Он рассказал ей о своем сочинительстве, изложил план того, как он будет писать для заработка и, таким образом, получит возможность учиться. Но его ждало разочарование: Руфь отнеслась к этому плану скептически.
— Видите ли, — откровенно сказала она, — литература такое же ремесло, как и всякое другое. Я не специалист, конечно, я просто высказываю общеизвестные истины. Ведь нельзя же стать кузнецом, не проучившись предварительно года три, а то, пожалуй, и все пять. Но писатели зарабатывают лучше кузнецов, и потому очень многие хотят стать писателями и пробуют свои силы.

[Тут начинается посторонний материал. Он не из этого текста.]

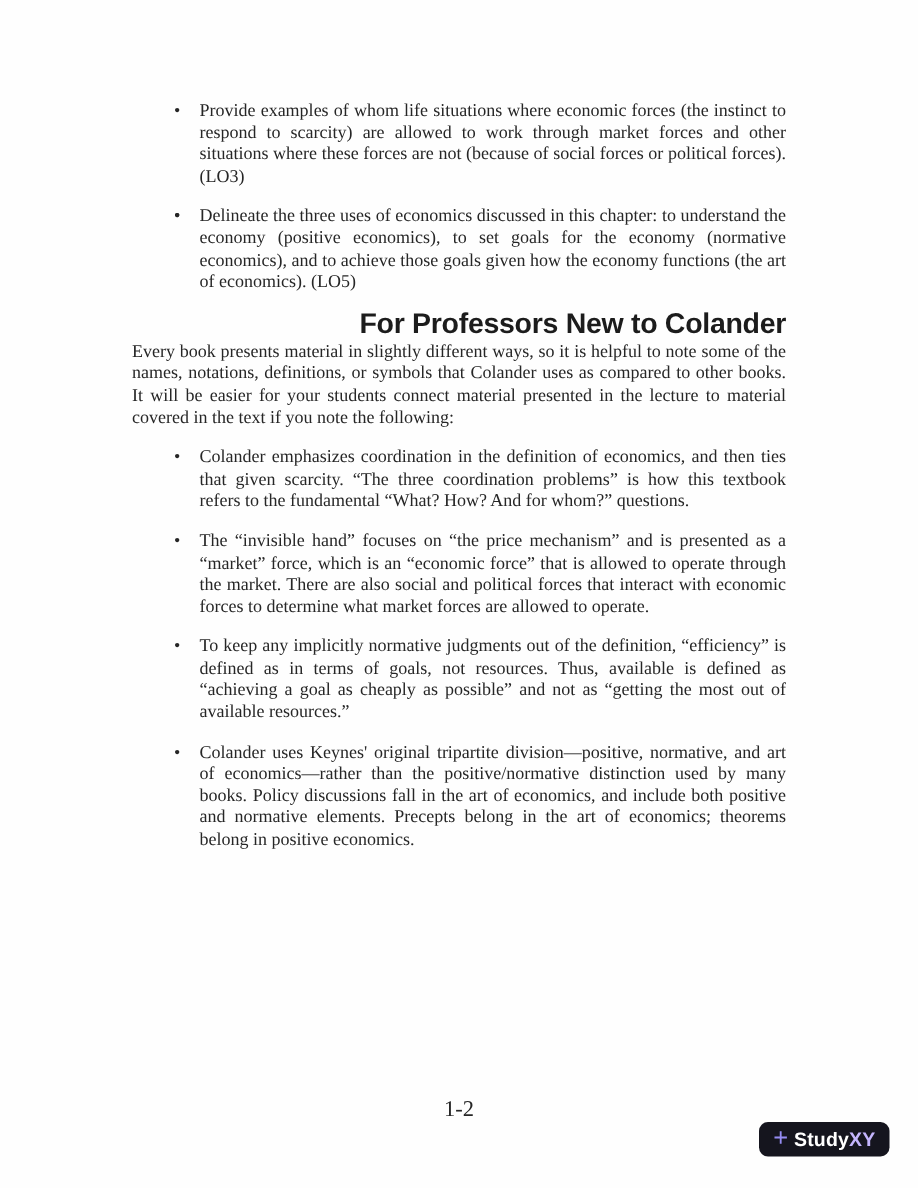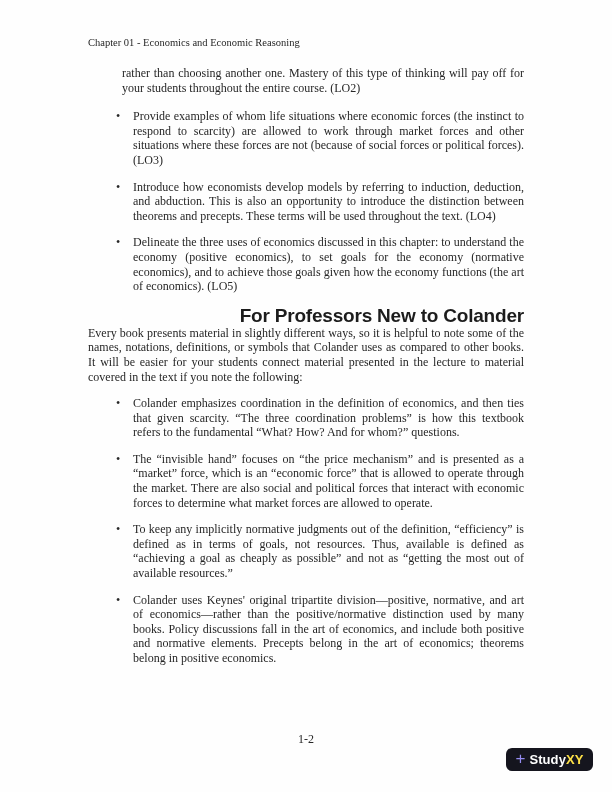--- a/index.html
+++ b/index.html
@@ -106,9 +106,6 @@
 
 <div class="page">
 
-  <div class="page-header">
-    <span>Chapter 01 - Economics and Economic Reasoning</span>
-  </div>
 
   <div class="content">
 

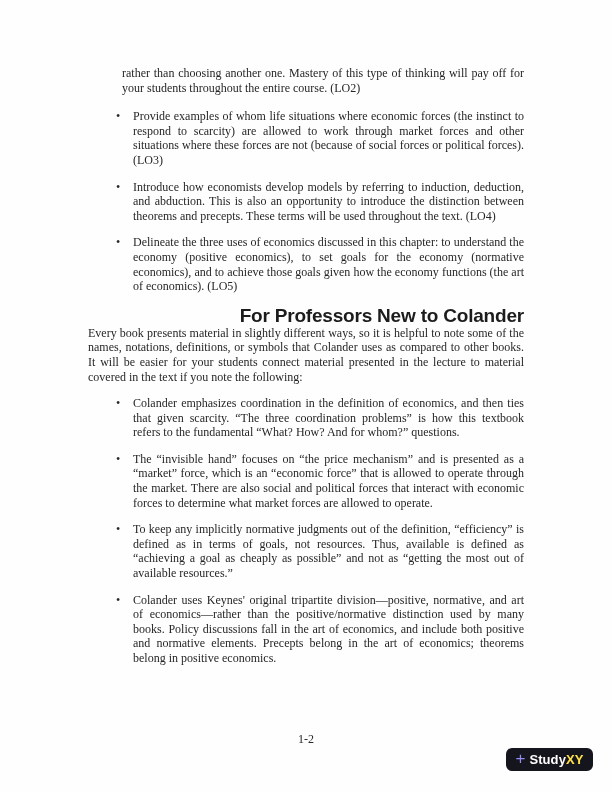--- a/index.html
+++ b/index.html
@@ -109,7 +109,6 @@
 
   <div class="content">
 
-    <p class="cont-para">rather than choosing another one. Mastery of this type of thinking will pay off for your students throughout the entire course. (LO2)</p>
 
     <div class="bullet">
       <span class="marker">•</span>

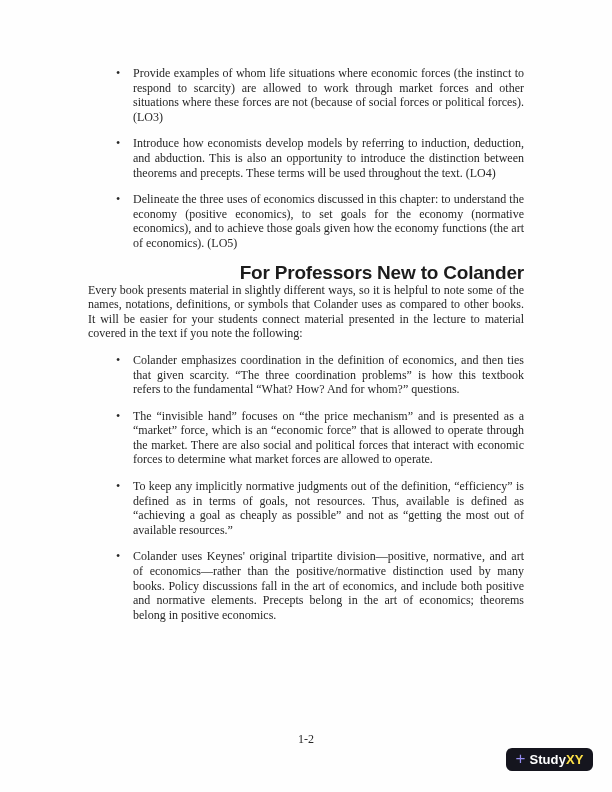--- a/index.html
+++ b/index.html
@@ -117,7 +117,6 @@
 
     <div class="bullet">
       <span class="marker">•</span>
-      <span>Introduce how economists develop models by referring to induction, deduction, and abduction. This is also an opportunity to introduce the distinction between theorems and precepts. These terms will be used throughout the text. (LO4)</span>
     </div>
 
     <div class="bullet">

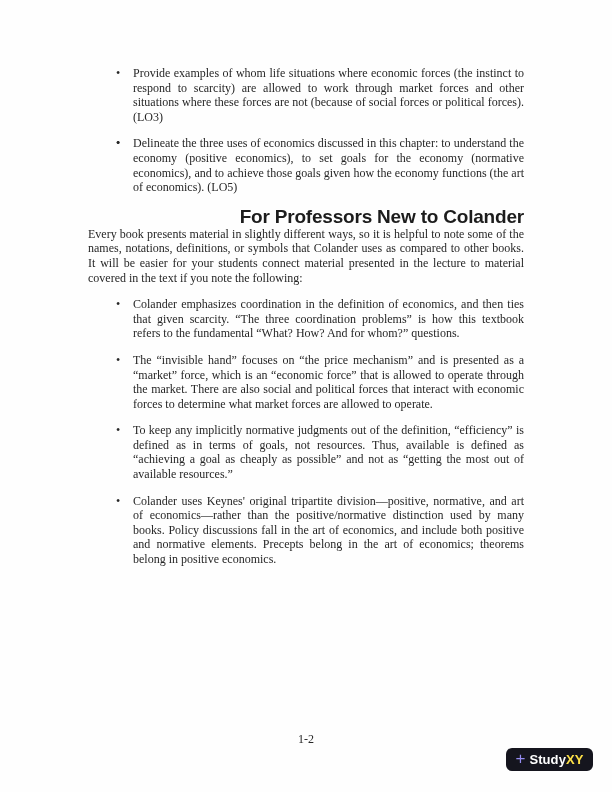--- a/index.html
+++ b/index.html
@@ -65,7 +65,7 @@
     left: 0;
     width: 100%;
     text-align: center;
-    font-size: 12px;
+    font-size: 15px;
   }
   .studyxy-badge {
     position: absolute;

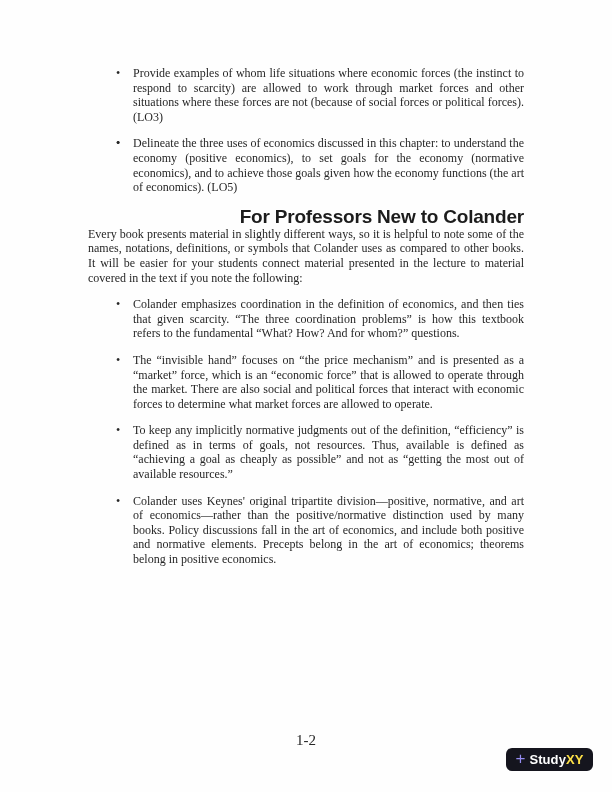--- a/index.html
+++ b/index.html
@@ -95,7 +95,7 @@
     letter-spacing: 0.1px;
   }
   .studyxy-badge .xy {
-    color: #fde047;
+    color: #c4b5fd;
     font-weight: bold;
     font-size: 13px;
     letter-spacing: 0.1px;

— А почему вы не допускаете мысли, что у меня есть к этому способности? — спросил Мартин, радуясь втайне, что так хорошо выразился; и тотчас же заработало его пылкое воображение, и он увидел как бы со стороны картину этого разговора в гостиной, а рядом сотни картин его прежней жизни, грубых и отвратительных.
Но все эти пестрые видения пронеслись перед ним в один миг, не прерывая течения его мыслей, не замедляя темпа разговора. На экране своей фантазии видел Мартин эту прелестную, милую девушку и себя самого, разговаривающих на хорошем английском языке в уютной комнате, среди книг и картин, — и все это было озарено ровным, ясным светом. А кругом, по краям экрана, возникали и исчезали совсем иные сцены, но он, как зритель, мог смотреть на них по своему выбору. Он созерцал все это сквозь пелену тумана, которую вдруг пронизывали острия яркого красноватого света. Он видел ковбоев, пивших в кабаке огненное виски, кругом раздавалась грубая речь, пересыпанная непристойностями, а сам он стоял среди самых отъявленных головорезов и тоже пил, бранясь и крича, или сидел с ними за столом под вонючей керосиновой лампой, сдавая карты и звеня фишками. Потом видел себя обнаженным до пояса, со сжатыми кулаками, перед началом знаменитого боя с рыжим ливерпульцем на палубе «Сасквеганны»; потом он увидел окровавленную палубу «Джона Роджерса» в то серое утро, когда вспыхнул мятеж, увидел старшего помощника, корчившегося в предсмертных судорогах, револьвер в руках капитана, извергавший огонь и дым, толпу матросов вокруг, с искаженными от ярости лицами, — и, снова устремив взор на центральную сцену, спокойную и тихую, озаренную ярким светом, увидел Руфь, беседующую с ним среди книг и картин; увидел большой рояль, на котором она позже будет играть ему; услышал свою собственную, правильно построенную и произнесенную фразу:
«А почему вы не допускаете мысли, что у меня есть к этому способности?»
— Даже если у человека есть способности к ремеслу кузнеца, — возразила она со смехом, — разве этого достаточно? Я никогда не слыхала, чтобы кто-нибудь стал кузнецом, не побывав сначала в обучении.